======== EXERCISE MATERIAL

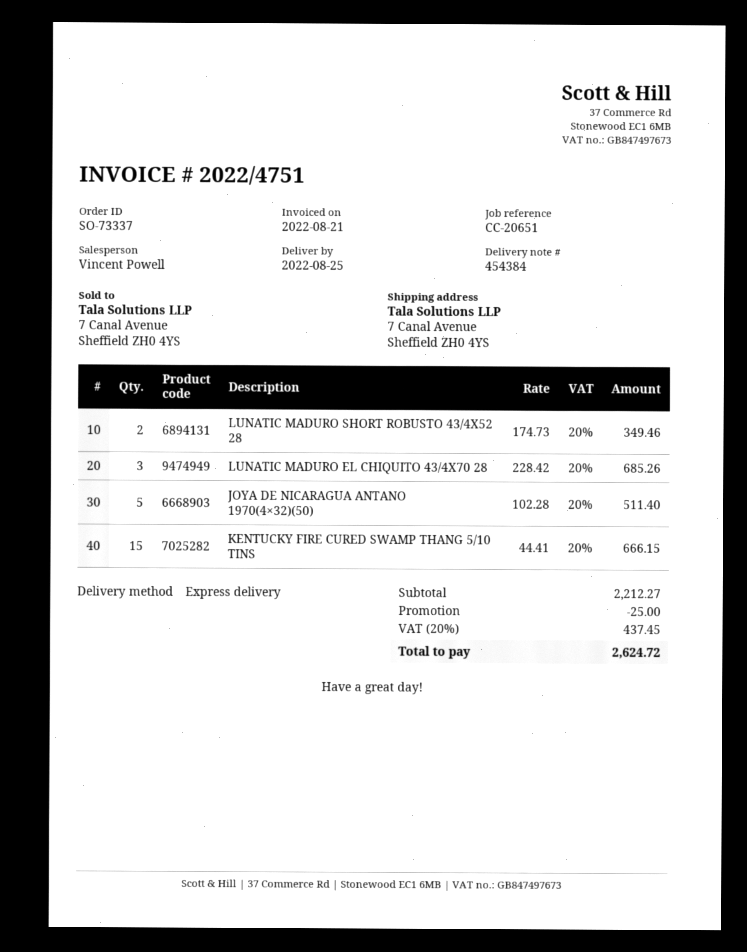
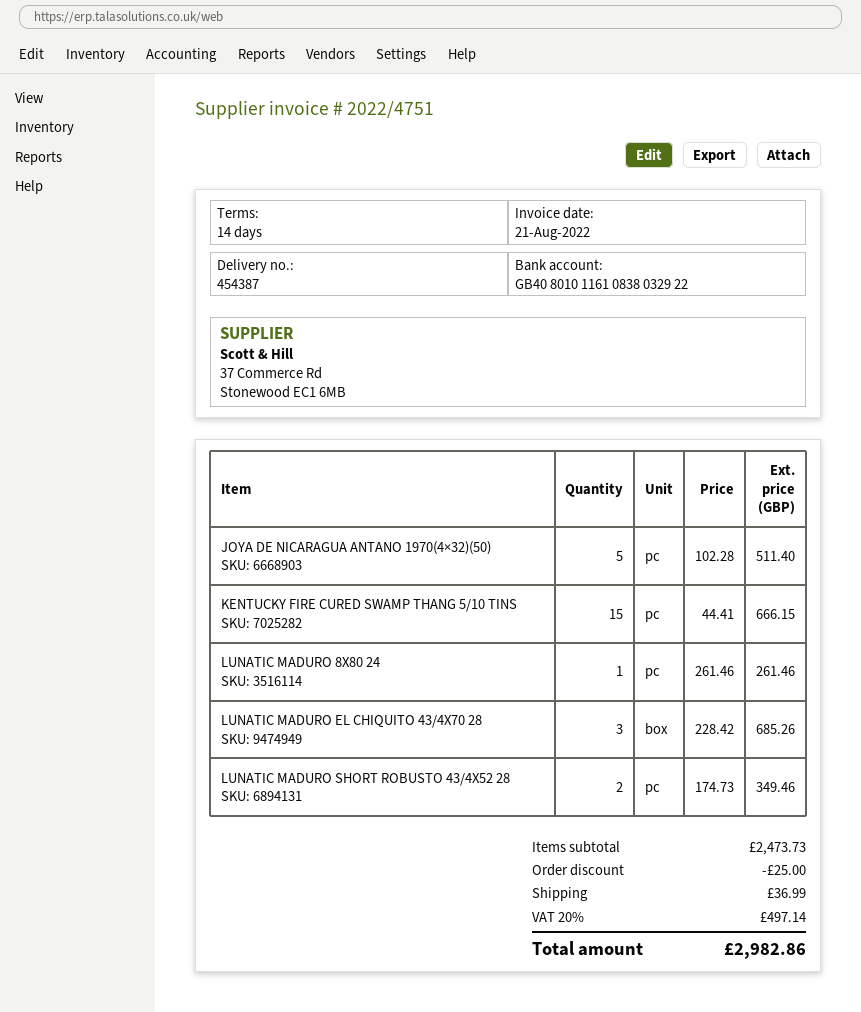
delivery note number: 454384 -> 454387
LUNATIC MADURO 8X80 24: none -> 1 x 261.46 = 261.46
subtotal: 2212.27 -> 2473.73
shipping: none -> 36.99
tax: 20% = 437.45 -> 20% = 497.14
total: 2624.72 -> 2982.86

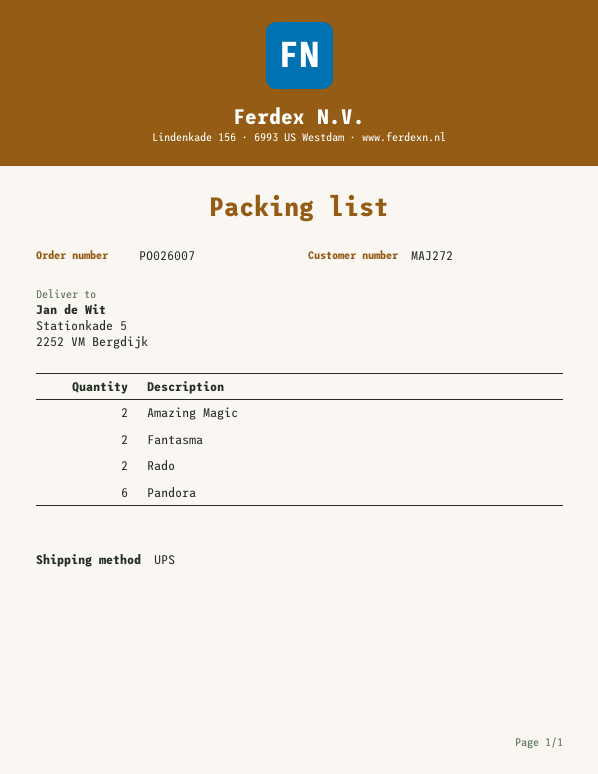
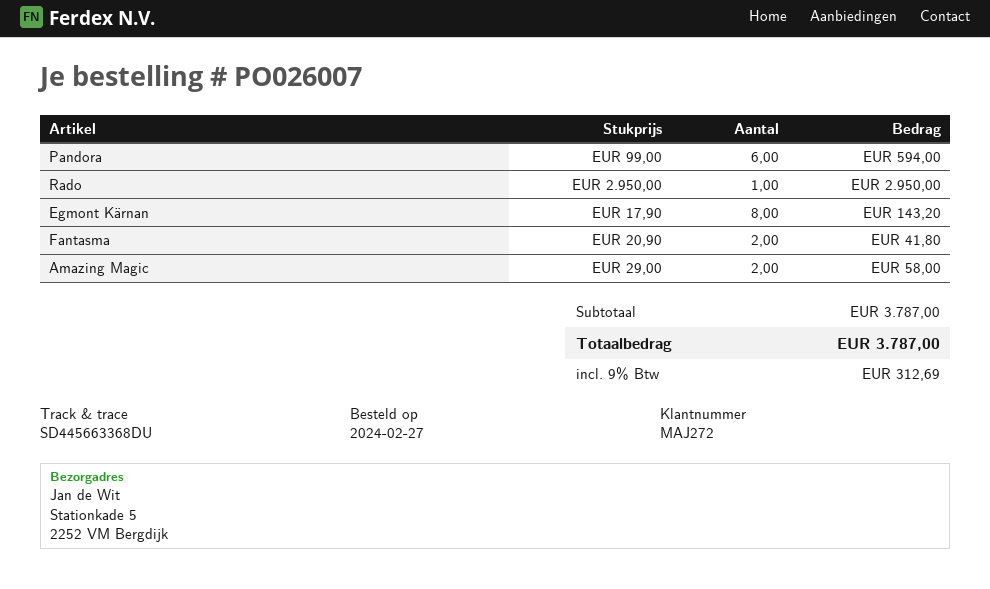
Rado: 2 -> 1
Egmont Kärnan: none -> 8

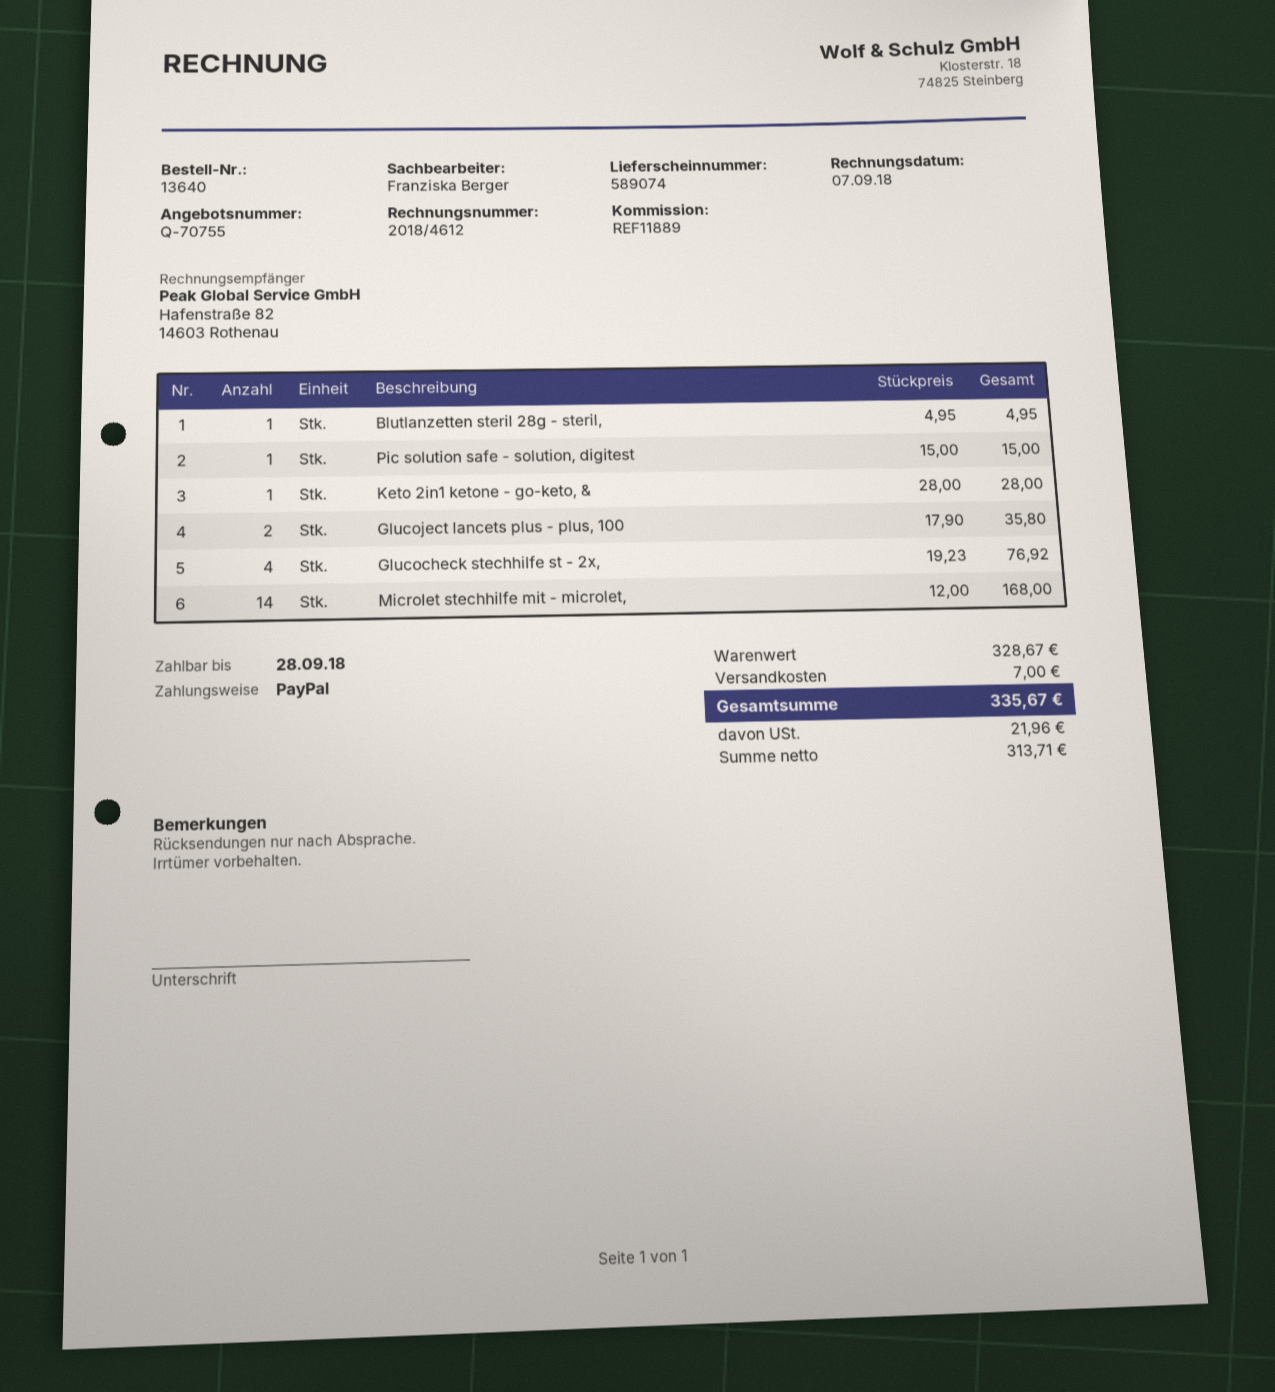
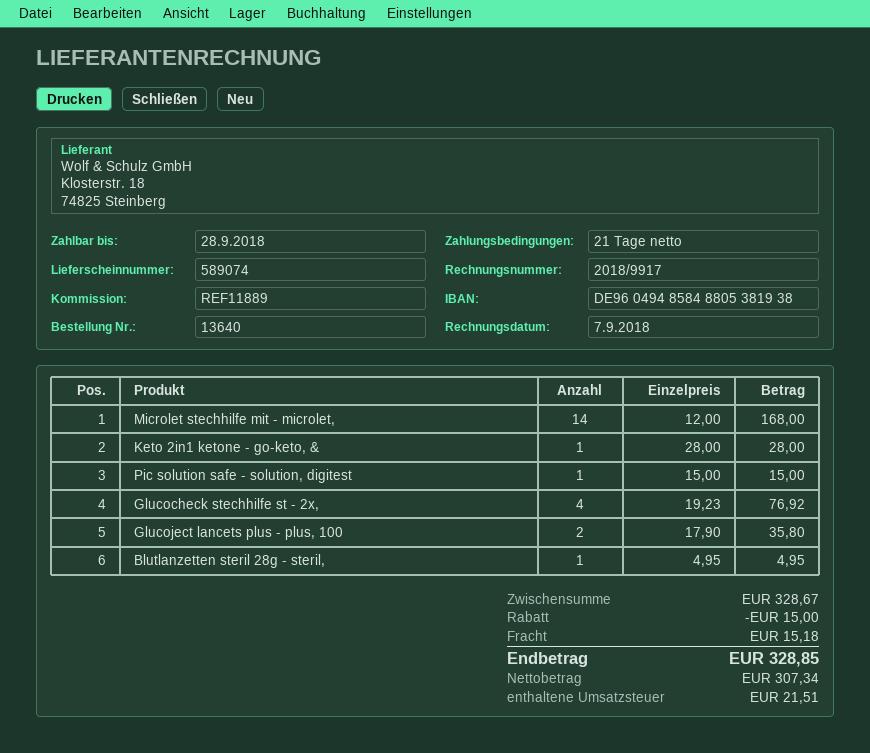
invoice number: 2018/4612 -> 2018/9917
discount: none -> 15.00
shipping: 7.00 -> 15.18
net: 313.71 -> 307.34
tax: 21.96 -> 21.51
total: 335.67 -> 328.85

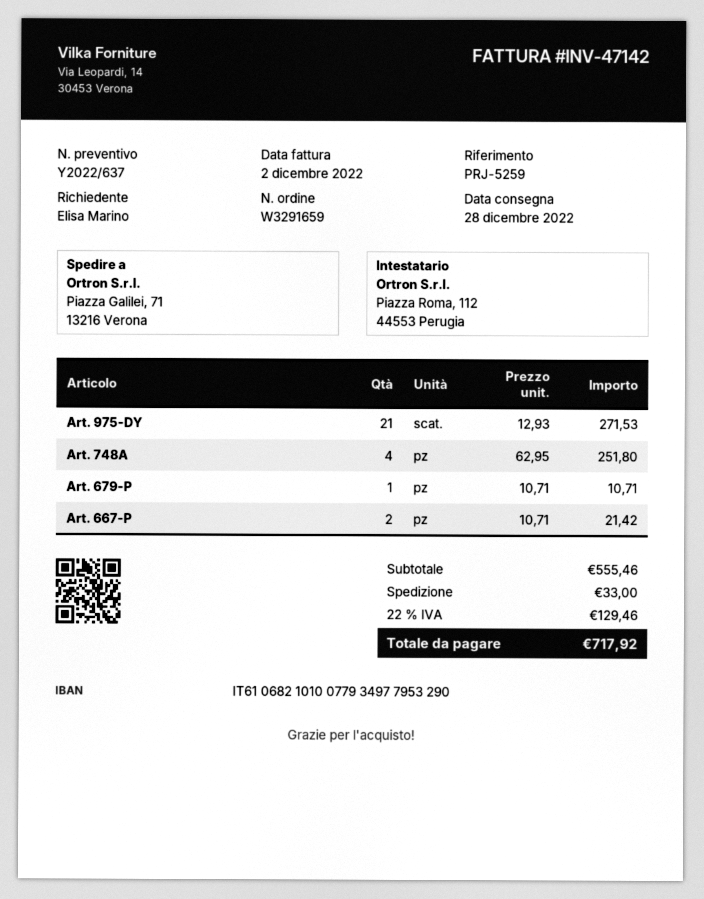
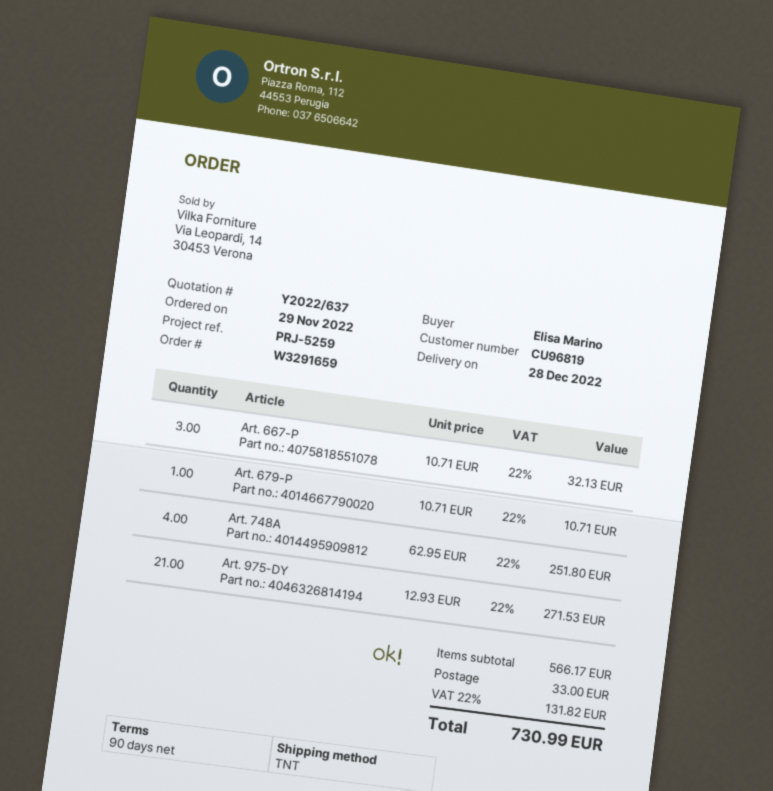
Art. 667-P: 2 x 10.71 = 21.42 -> 3 x 10.71 = 32.13
subtotal: 555.46 -> 566.17
tax: 22% = 129.46 -> 22% = 131.82
total: 717.92 -> 730.99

================

» EXERCISE REQUIREMENTS:
Lines, not occurrences, are what count: report how many lines of the records above include the word "number", and nothing else.

» FINISHED EXERCISE:
2